To enhance the spectral characteristics of the pulp filling while simultaneously suppressing the influence of the gingiva, two strategies were investigated. The first, intuitive approach involved shifting the illumination and detection axis approximately 2 mm above the gingival margin to counteract the effects of gingival blood absorption. For the incisor model, this adjustment resulted in a significant improvement, effectively suppressing most contributions from the gingiva. However, in the molar model, the pulp had almost no detectable influence on the transmission signal. This was attributed to the pulp position and geometry in the examined tooth model, as the increased distance from the photon paths rendered pulp contributions negligible. To address this, an additional modification was introduced for the molar. The illumination and detection axes were arranged approximately orthogonally, with the detector positioned on the occlusal surface of the tooth.
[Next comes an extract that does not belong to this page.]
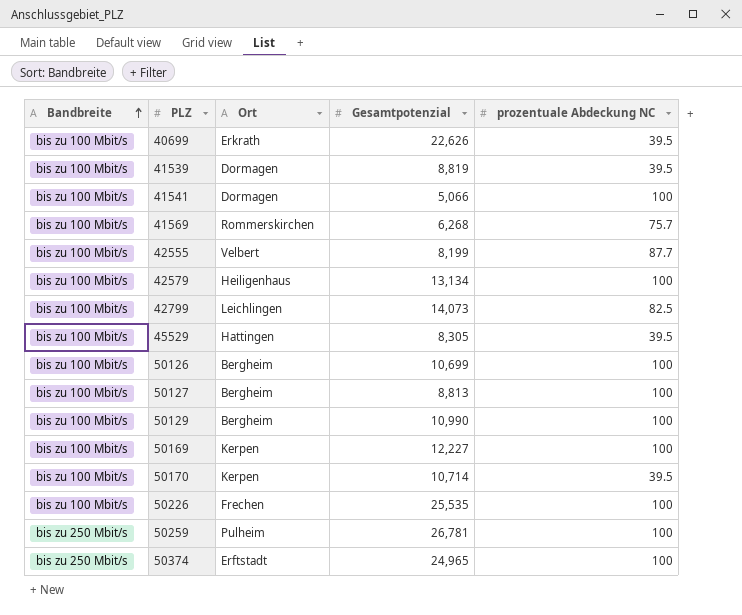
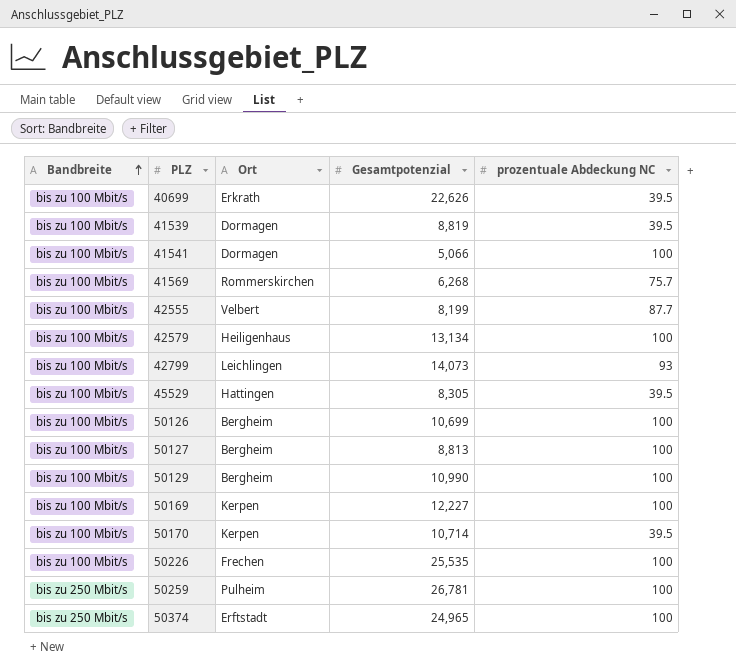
42799 | prozentuale Abdeckung NC: 82.5 -> 93

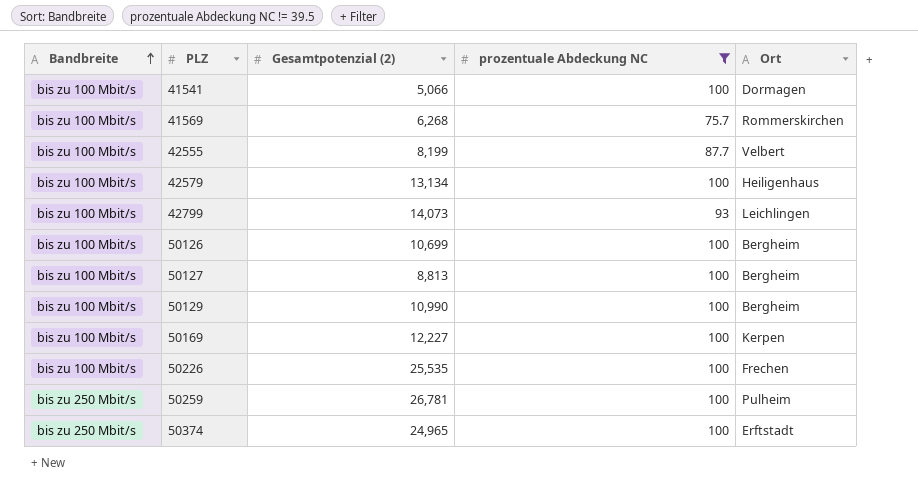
filter: none -> prozentuale Abdeckung NC != 39.5
column name: Gesamtpotenzial -> Gesamtpotenzial (2)
column Ort | position: 3 -> 5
This configuration successfully suppressed a substantial portion of gingival contributions, even in the case of the molar. As a second approach, a time-gated detector setup was examined. By selecting an optimal integration time, ‘direct’ photon paths, those primarily interacting with the pulp, could be reliably isolated, ensuring that all expected spectral features were detected in both the incisor and molar models. However, a drawback of this method lies in the selection of the time gate, as this parameter critically influences the extent to which residual contributions from the gingiva are included in the signal. Nevertheless, simulations could be used to determine the optimal gating window.

Overall, it was demonstrated that tooth and pulp geometry, oxygen saturation and concentration, gingival blood absorption, and the material composition of the pulp can significantly influence the transmission spectrum. Effectively filtering out gingival interference requires specific adjustments, such as shifting the illumination and detection axes and/or implementing time-gating. Furthermore, the results illustrate that the choice of wavelength, and thus the selection of an optimal optical absorption thickness, is crucial for sensitively detecting changes in pulpal absorption. The key findings of this study highlight the necessity of first understanding light propagation within the tooth, such as through digital optical twins, to ensure high diagnostic quality in optical diagnostic techniques. Future investigations and extensions of the simulation model aim to incorporate more realistic tubule orientations, e.g., based on cross-sectional imaging including spatially resolved density or age-related reductions in tubule radius [41], as well as to consider a broader range of tooth models to cover non-ideal conditions such as the presence of caries, restorations, or root canal treatments.